The minister travelled to the French capital on Thursday to meet with French industry minister Christophe Sirugue and board members of PSA Group, which is in talks to acquire General Motors' loss-making European operation.
The deal would include Vauxhall, which has plants at Ellesmere Port and Luton, employing 4,500 staff.
This comes after GM said it would put Vauxhall in the "strongest possible position for the future" after attending talks with the Government and unions at Westminster today.
GM president Dan Ammann met with Mr Clark and Unite general secretary Len McCluskey as concerns mount over Vauxhall's 35,000-strong UK workforce.
In a statement following the meeting, GM said: "While we have no definitive news to report at this time, we can affirm that our objective in exploring opportunities with PSA Group is to build on the success of Opel Vauxhall and to put the business and the operations in the strongest possible position for the future."
Mr McCluskey said he had received "no assurances at the moment" over Vauxhall's workforce, but believes "concrete proposals are imminent".
However, Mr Clark struck a more positive note, saying the talks had been "constructive" and he was reassured that the plants would not be "rationalised".
Unite is also seeking a meeting with PSA Group at the earliest opportunity to discuss the proposed deal that would see Vauxhall and Opel shift to the French government-backed automotive giant.
The tie-up would cause GM to exit the UK and Europe, while transforming PSA Group into Europe's second-largest car maker with a 16% share of the market.
In a statement after the GM meeting, Mr Clark said: "I had constructive talks with GM this morning where I emphasised the importance and successful presence of Vauxhall in the UK and welcomed GM's recognition of the excellent and committed workforce at Ellesmere Port, Luton and across the UK.
"There is some way to go in discussions between GM and PSA, but I was reassured by GM's intention, communicated to me, to build on the success of these operations rather than rationalise them.
"This follows on from GM's recent significant investments both at Ellesmere Port and Luton.
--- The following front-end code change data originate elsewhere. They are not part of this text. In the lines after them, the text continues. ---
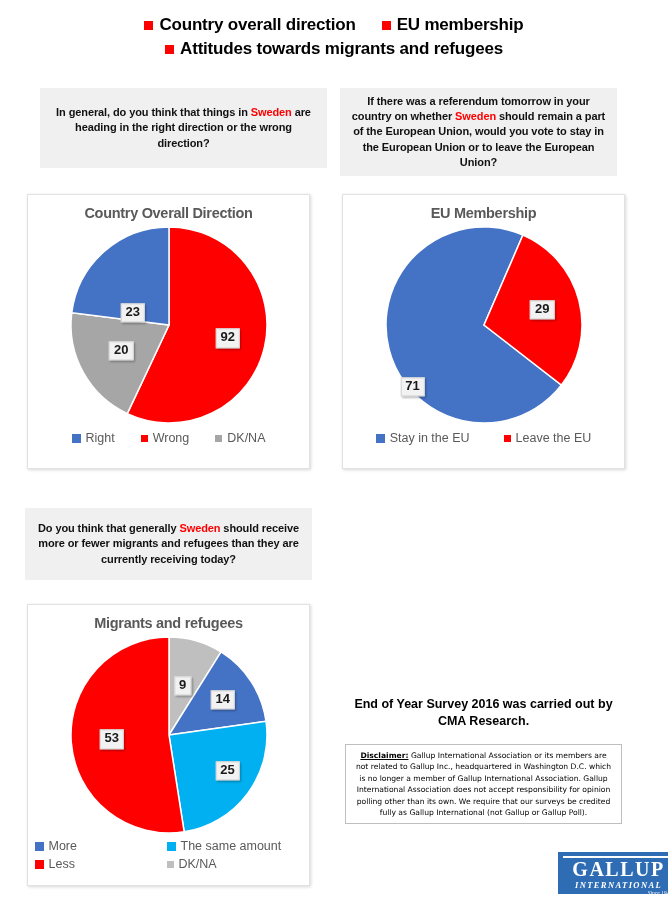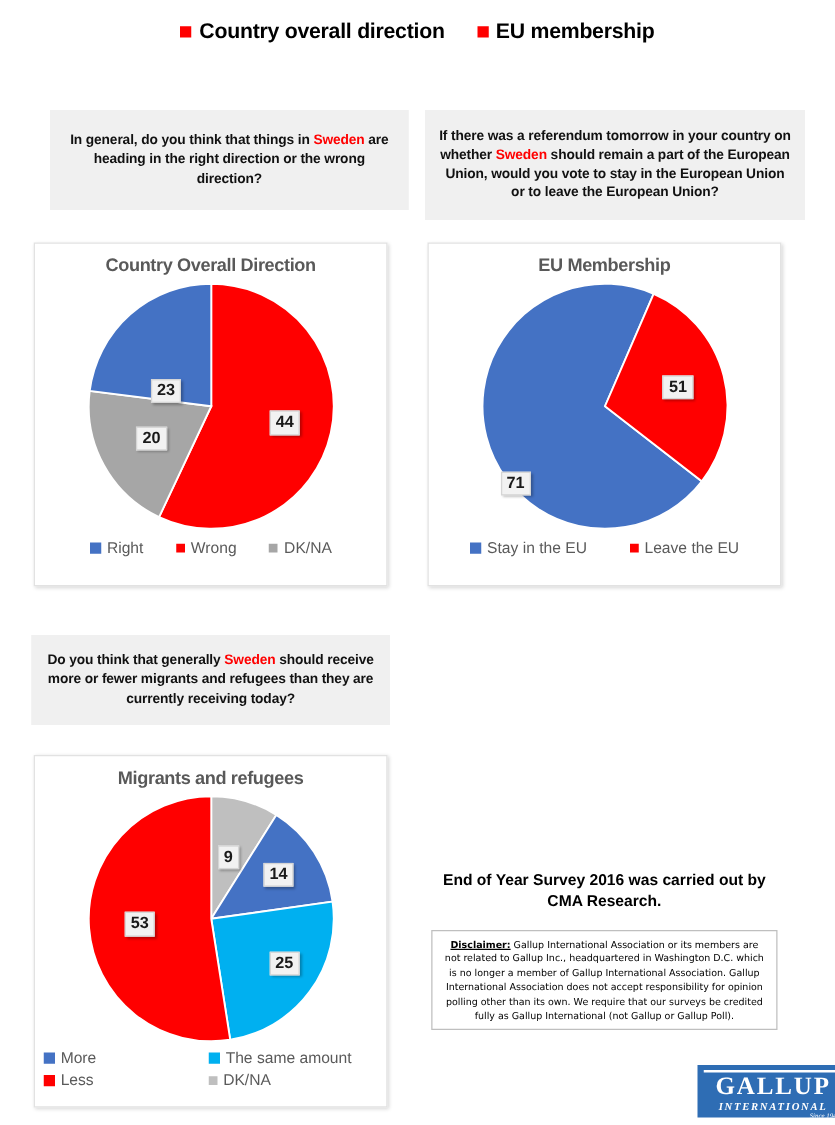--- a/index.html
+++ b/index.html
@@ -216,6 +216,12 @@
     <span class="hdr-item">
       <span class="hdr-sq"></span>
       <span>EU membership</span>
+    </span>
+  </div>
+  <div class="hdr-row" style="margin-top:3px;">
+    <span class="hdr-item">
+      <span class="hdr-sq"></span>
+      <span>Attitudes towards migrants and refugees</span>
     </span>
   </div>
 </div>

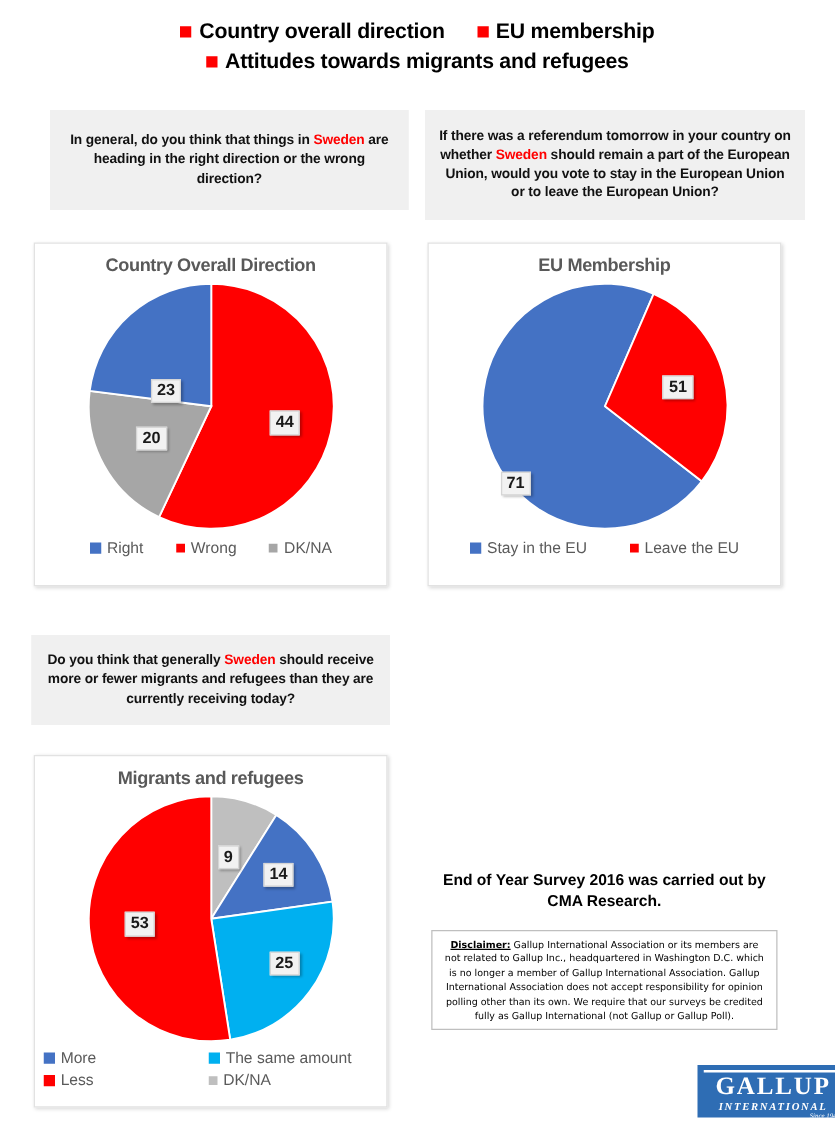--- a/index.html
+++ b/index.html
@@ -232,7 +232,7 @@
   </div>
 </div>
 
-<div class="qbox" style="left:340px; top:88px; width:304px; height:88px;">
+<div class="qbox" style="left:340px; top:88px; width:277px; height:88px;">
   <div class="qtext">
     <span>If there was a referendum tomorrow in your country on whether </span><span class="hl">Sweden</span><span> should remain a part of the European Union, would you vote to stay in the European Union or to leave the European Union?</span>
   </div>

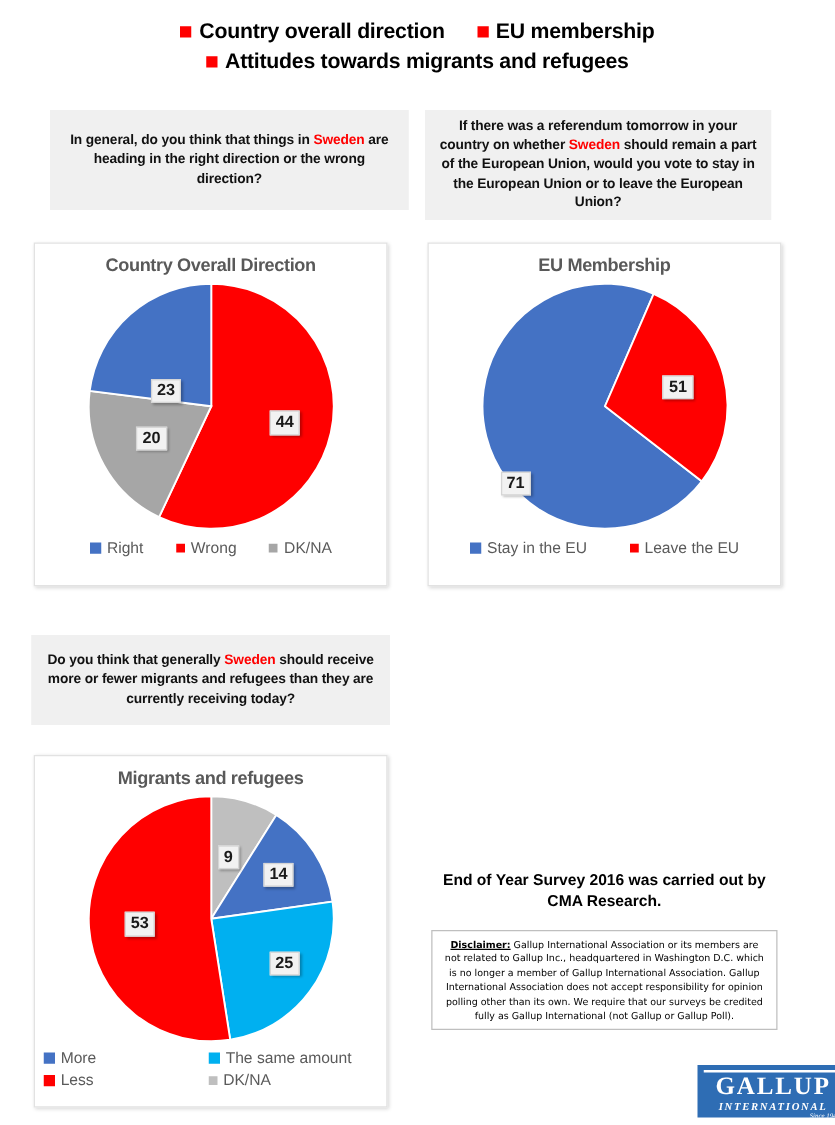--- a/index.html
+++ b/index.html
@@ -274,7 +274,7 @@
         <path d="M 98 98 L 136.92049328220844 8.060046682969812 A 98 98 0 0 1 175.43519121281776 158.0648912579916 Z" fill="#FF0000" stroke="#ffffff" stroke-width="1.5"></path>
       </svg>
       <div class="dlabel" style="left: 27px; top: 112.136px; margin-top: 48px;">71</div>
-      <div class="dlabel" style="left: 156.851px; top: 82.8896px;">51</div>
+      <div class="dlabel" style="left: 156.851px; top: 82.8896px;">29</div>
     </div>
   <div class="legend row2" style="margin-top:8px;">
     <span class="legend-item">

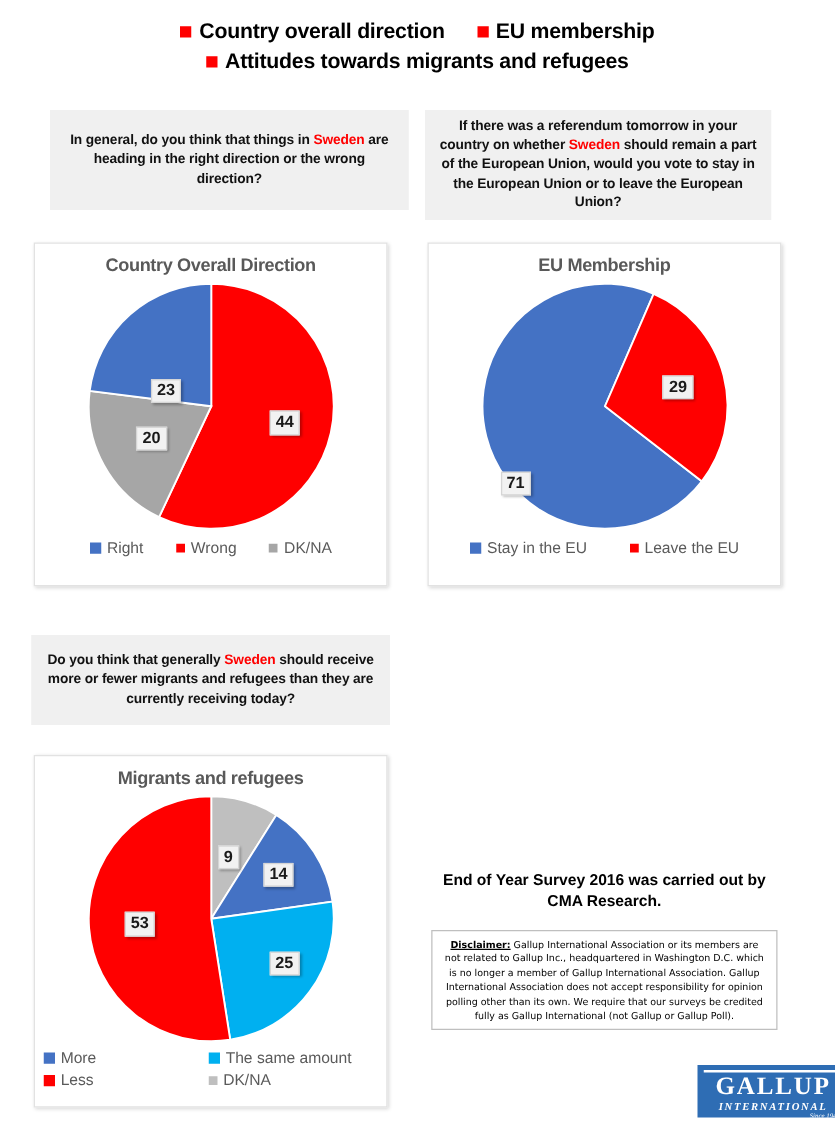--- a/index.html
+++ b/index.html
@@ -246,7 +246,7 @@
         <path d="M 98 98 L 56.27362942662291 186.67305114166993 A 98 98 0 0 1 0.7727592711811724 85.71734311069822 Z" fill="#A6A6A6" stroke="#ffffff" stroke-width="1.5"></path>
         <path d="M 98 98 L 0.7727592711811724 85.71734311069822 A 98 98 0 0 1 97.99999999999999 0 Z" fill="#4472C4" stroke="#ffffff" stroke-width="1.5"></path>
       </svg>
-      <div class="dlabel" style="left: 157.297px; top: 111.254px;">44</div>
+      <div class="dlabel" style="left: 157.297px; top: 111.254px;">92</div>
       <div class="dlabel" style="left: 50.7671px; top: 123.967px;">20</div>
       <div class="dlabel" style="left: 62.3553px; top: 57.569px; margin-top: 28px;">23</div>
     </div>

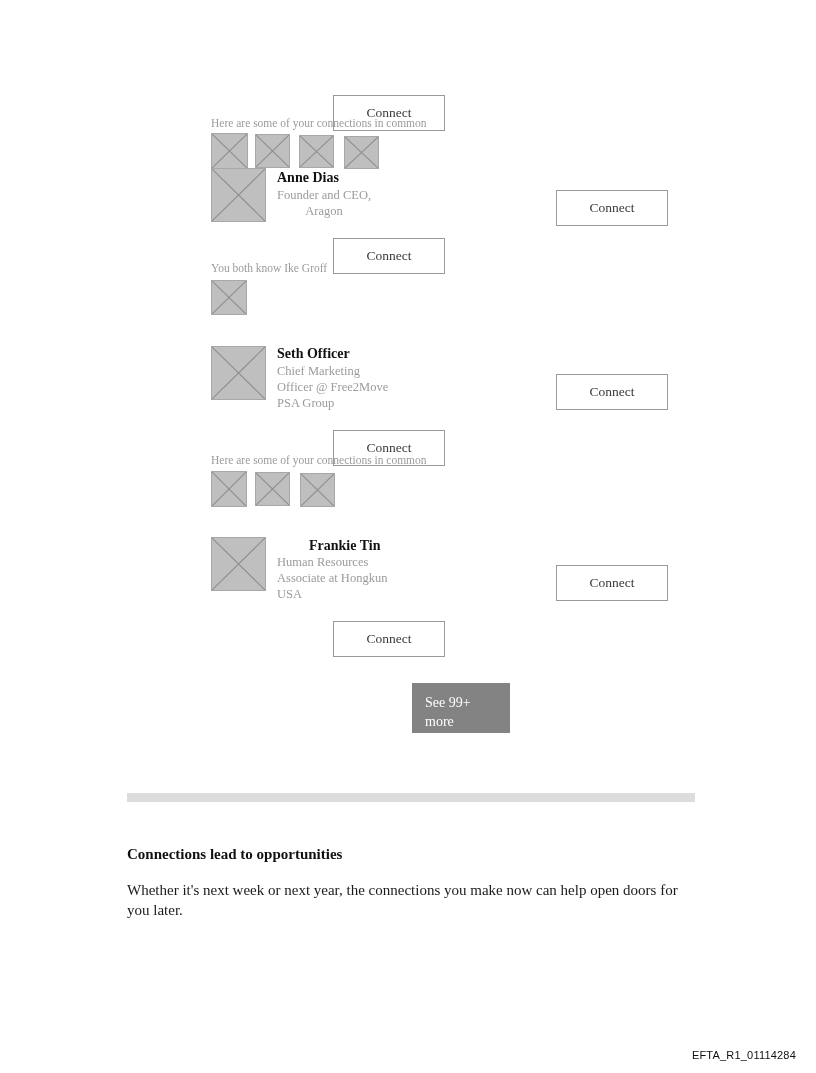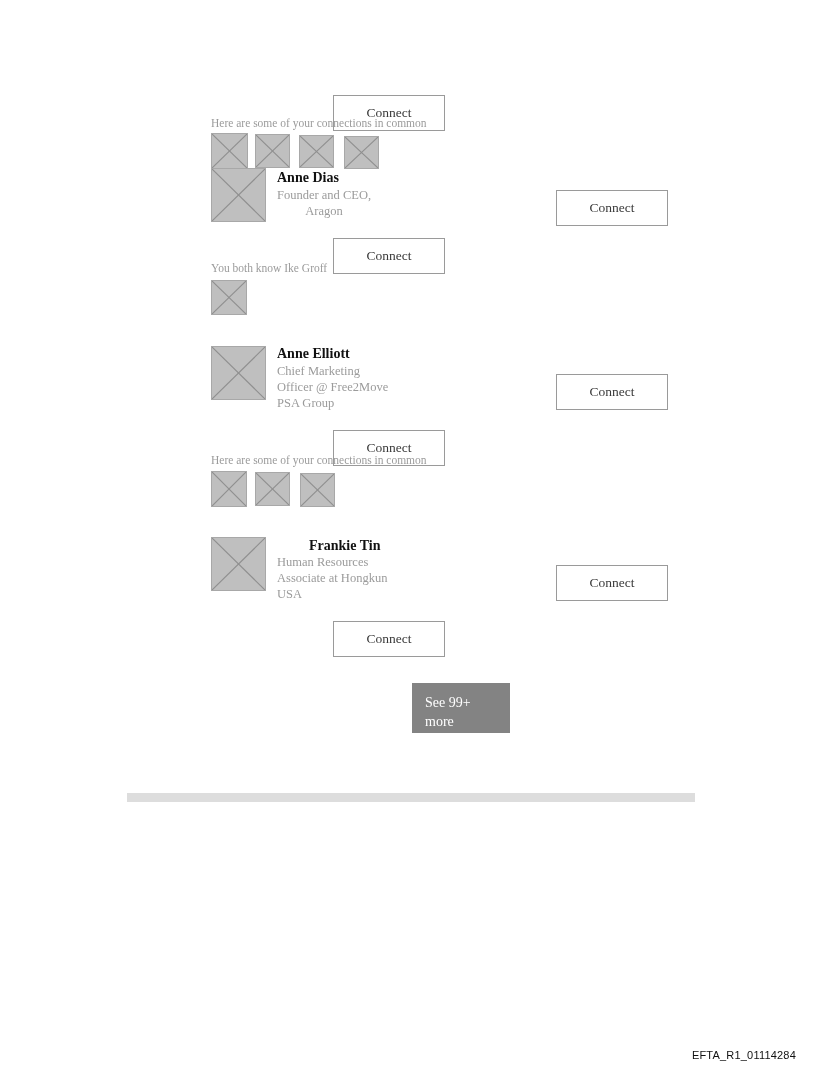--- a/index.html
+++ b/index.html
@@ -205,7 +205,7 @@
         <line x1="55" y1="0" x2="0" y2="54"></line>
       </svg>
   </div>
-  <div class="person-name" style="left:277px; top:346px;">Anne Elliott</div>
+  <div class="person-name" style="left:277px; top:346px;">Seth Officer</div>
   <div class="person-title" style="left:277px; top:363px;">Chief Marketing
 Officer @ Free2Move
 PSA Group</div>

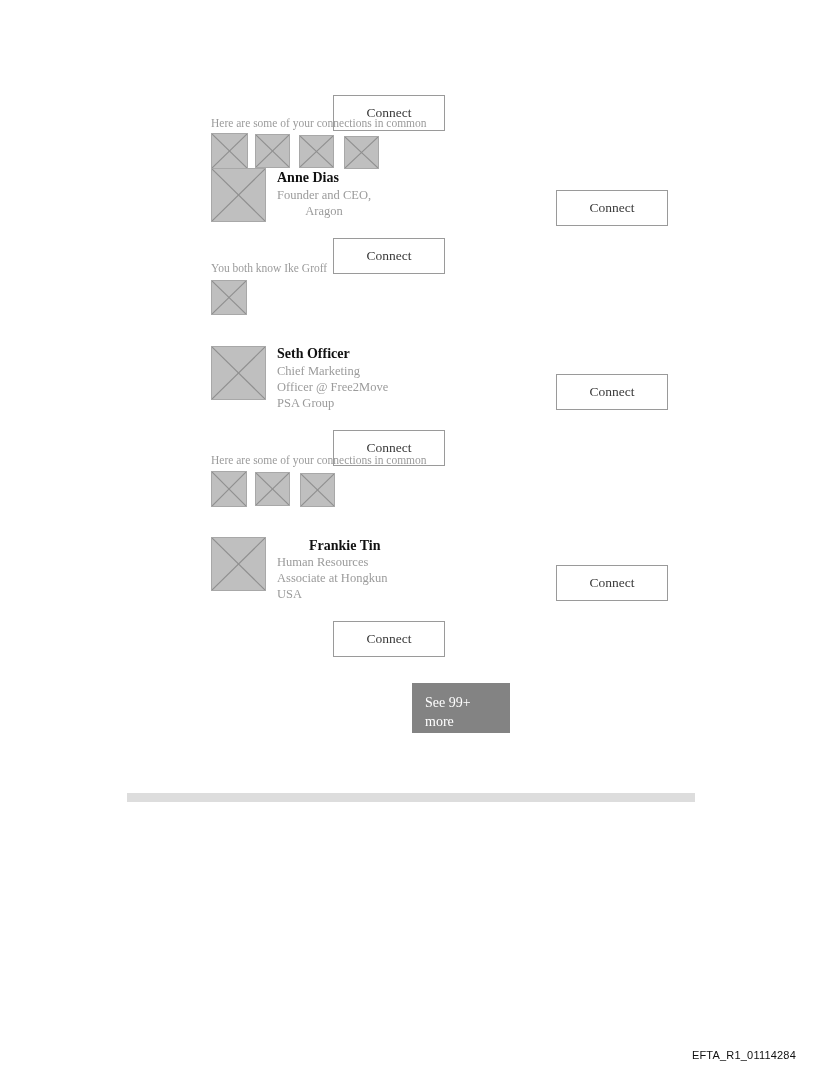--- a/index.html
+++ b/index.html
@@ -253,6 +253,7 @@
 
   <div class="divider"></div>
 
+  <div class="section-heading">Connections lead to opportunities</div>
 
   <div class="doc-id">EFTA_R1_01114284</div>
 

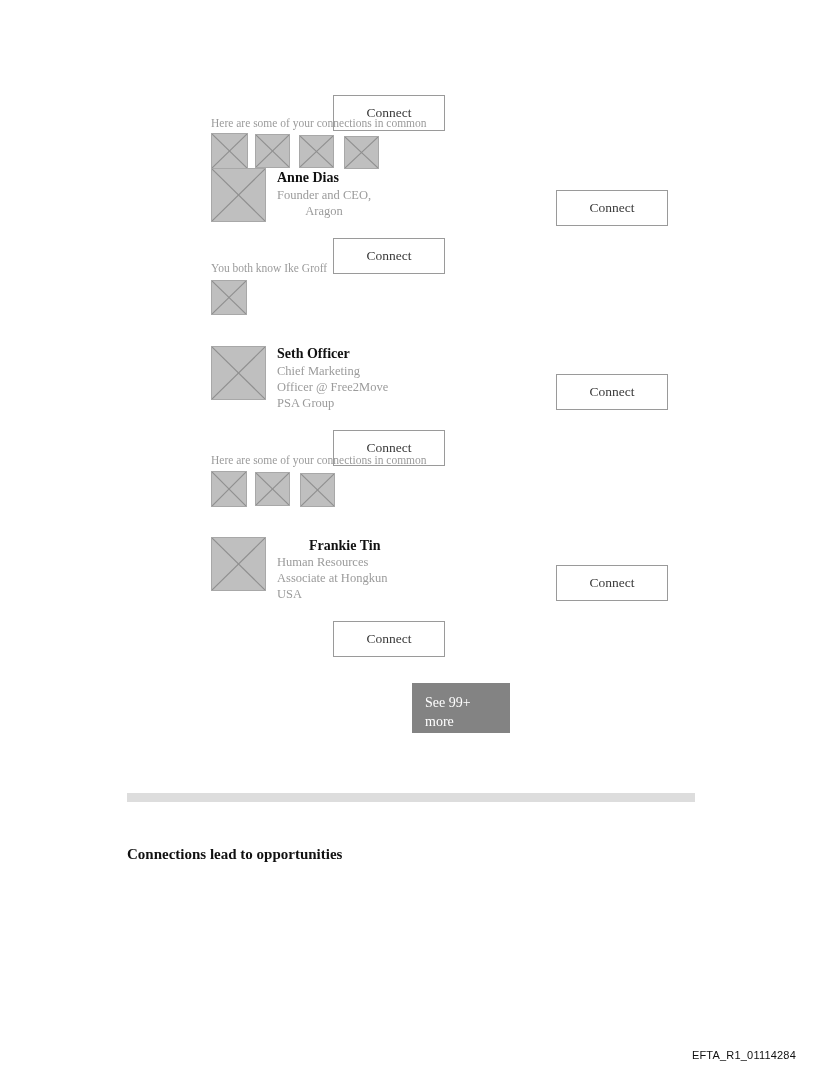--- a/index.html
+++ b/index.html
@@ -254,6 +254,7 @@
   <div class="divider"></div>
 
   <div class="section-heading">Connections lead to opportunities</div>
+  <div class="section-body">Whether it's next week or next year, the connections you make now can help open doors for you later.</div>
 
   <div class="doc-id">EFTA_R1_01114284</div>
We will continue to be in close contact with GM and PSA in the days and weeks ahead."
Vauxhall is a major employer in the UK, with around 35,000 staff, including 23,000 in its retail network, 300 at a customer contact centre in Luton and 7,000 in its supply chain alongside workers at its two factories.
The Unite general secretary said the UK Government should demand that it has a seat at the table whenever PSA Group and GM meet for talks with the French and German governments in the future.
Earlier this week, Mr McCluskey said Vauxhall's UK plants must be offered the same Government assurances as Nissan, adding: ''It does seem as if Brexit is a factor in this decision as GM does rely heavily on its links throughout the EU supply chain."
Nissan announced in October that it was investing in production of new Qashqai and X-Trail models at Sunderland after receiving Government assurances that EU withdrawal would not affect the plant's competitiveness.
Germany has already expressed concerns at the proposed takeover, with chancellor Angela Merkel's cabinet discussing on Wednesday what impact the tie-up would have on the 19,000 German jobs at Opel.
PSA Group, which owns the Citroen and DS brands, formed an alliance with GM in 2012 in an attempt to make production more efficient by combining purchasing power and larger scale.
GM said last year that it had to raise UK car prices by 2.5% after the plunge in the value of the pound following the EU referendum result caused the British car industry to hit a ''speed bump''.
Announcing its full-year results last week, the Detroit-based firm behind Chevrolet and Cadillac said GM Europe had narrowed losses to 257 million US dollars (£206 million) in the year to the end of December, from a loss of 813 million US dollars (£651 million) the year before.